Branding agency, Dragon Rouge has explored how brands could adapt closed loop, sustainable business models while continuing to present desirable products and services. Their research document is called ‘Brand Futures and the Family of the Future’.

Working on 5 ‘user’ types and how they might be living and ‘using’ brands in the future. They imagine the future user, future values and new ways for brands to communicate.

The Multi-Gens are multiple generations of families living together with a “cloud-based family hub”. The Silver Linings families live in community-centric villages for active older people that offer amenities like yoga and fitness classes. The Ruralites are families living in rural areas that live at the cutting edge of technology using 3-D printers to get replacement parts for household items and “video walls” to communicate. Single parents sharing a family home as members of the Tandem Tribe. Finally, there are the Modular Movers, professionals who hop from one megacity to the other, exploring the world while they work, opting to walk and use bikes whenever possible.
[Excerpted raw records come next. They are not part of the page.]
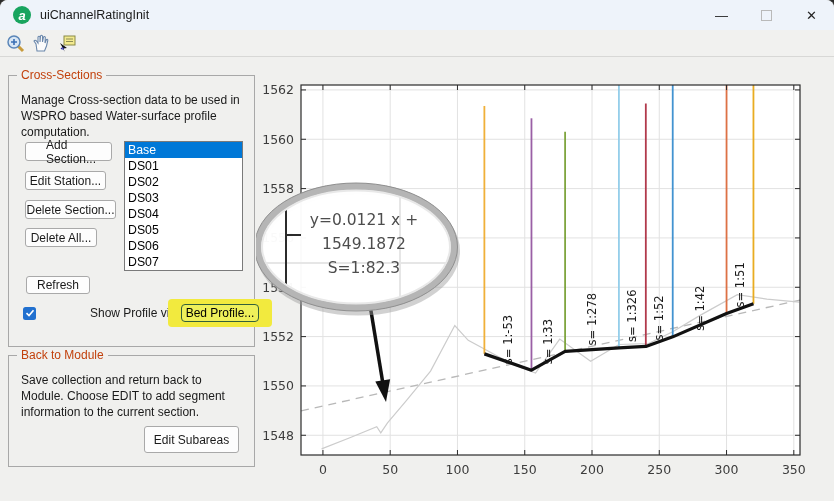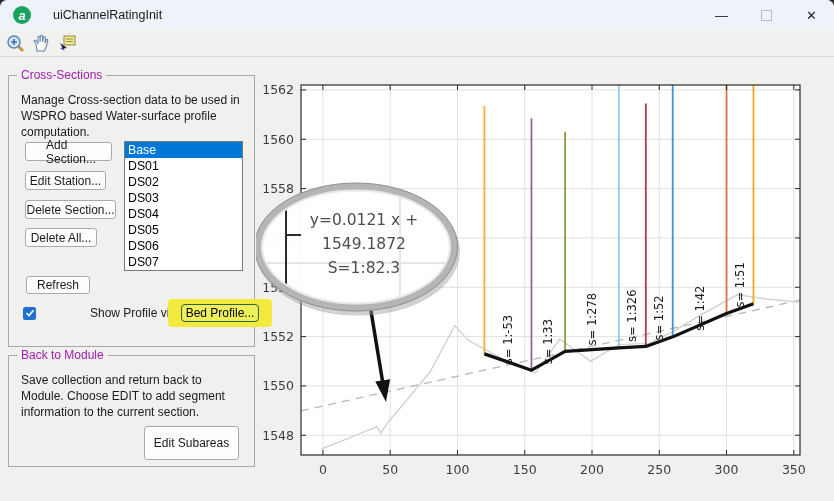--- a/index.html
+++ b/index.html
@@ -8,7 +8,7 @@
   .titlebar{position:absolute;left:0;top:0;width:100%;height:30px;background:#eef3fa;display:flex;align-items:center;}
   .app-icon{width:18px;height:18px;border-radius:50%;background:#18a45f;margin-left:13px;
             display:flex;align-items:center;justify-content:center;color:#fff;font-size:13px;font-weight:bold;font-style:italic;}
-  .title-text{margin-left:22px;font-size:12.5px;color:#1a1a1a;}
+  .title-text{margin-left:9px;font-size:12.5px;color:#1a1a1a;}
   .win-controls{position:absolute;right:0;top:0;height:30px;display:flex;}
   .win-btn{width:45px;height:30px;display:flex;align-items:center;justify-content:center;font-size:13px;color:#222;}
   .max-glyph{width:9px;height:9px;border:1px solid #b9b9b9;}

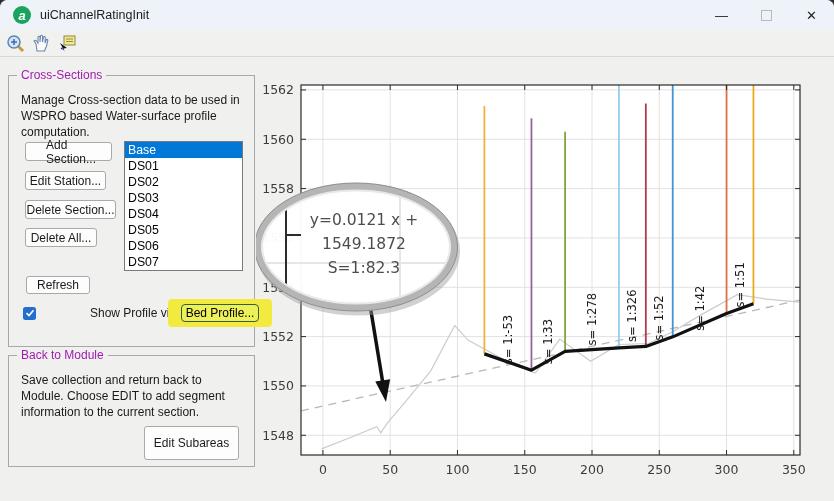--- a/index.html
+++ b/index.html
@@ -15,7 +15,7 @@
   .toolbar{position:absolute;left:0;top:30px;width:100%;height:26px;background:#f1f1ef;border-bottom:1px solid #d8d8d6;display:flex;align-items:center;}
   .tb-icon{width:22px;height:20px;margin-left:4px;display:flex;align-items:center;justify-content:center;}
   .groupbox{position:absolute;border:1px solid #a8a8a8;background:#f0f0ee;}
-  .gb-label{position:absolute;top:-8px;left:8px;background:#f0f0ee;padding:0 4px;font-size:12px;color:#a21caf;}
+  .gb-label{position:absolute;top:-8px;left:8px;background:#f0f0ee;padding:0 4px;font-size:12px;color:#c2410c;}
   .gb-desc{position:absolute;font-size:12px;color:#1a1a1a;line-height:16px;}
   .btn{position:absolute;background:#fdfdfd;border:1px solid #a9a9a9;border-radius:3px;font-size:12px;
        color:#1a1a1a;display:flex;align-items:center;justify-content:center;box-sizing:border-box;}

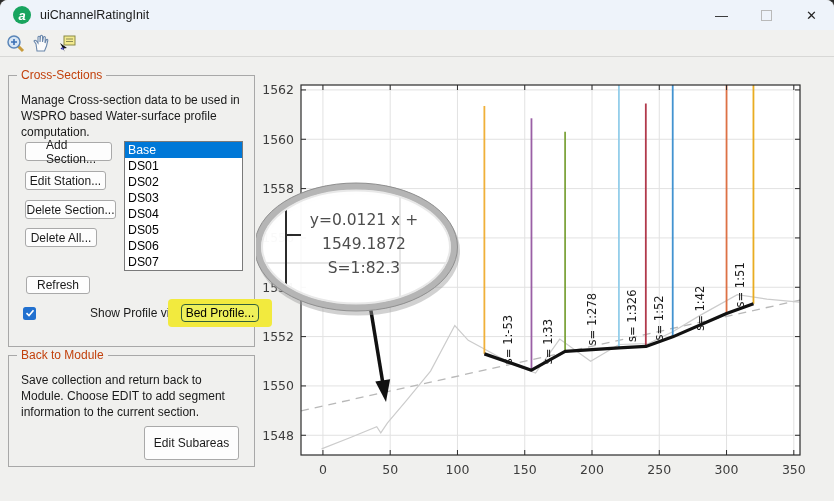--- a/index.html
+++ b/index.html
@@ -110,7 +110,7 @@
   <div class="groupbox" style="left:8px;top:355px;width:245px;height:110px;">
     <div class="gb-label">Back to Module</div>
     <div class="gb-desc" style="left:12px;top:16px;width:222px;">Save collection and return back to Module. Choose EDIT to add segment  information to the current section.</div>
-    <div class="btn" style="left:135px;top:70px;width:95px;height:34px;">Edit Subareas</div>
+    <div class="btn" style="left:135px;top:70px;width:95px;height:27px;">Edit Subareas</div>
   </div>
 
   <svg id="chart-svg" width="578" height="441">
For Argus for example, they imagine a strapline of “Lease it. Love it. Argos it.” Where Argos products have been designed for disassembly, not obsolescence. By 2030 perhaps Primark may also be operating a fully operational business model. Here is an example of their potential advertising campaign.

image image
The key things to make this work, are motivating and exciting existing consumers by these new business models. Visualizing them should be the first step in the way we make them accessible and desirable in order to create the momentum needed to make it a reality.

Looking at business models such as AirBnb and Bla Bla Car, they did exactly that. These brands offer attractive alternatives to ownership and interesting methods of marketing making them cool to use. They have also shaken up the tourism and car industries with disruptive economic models that work.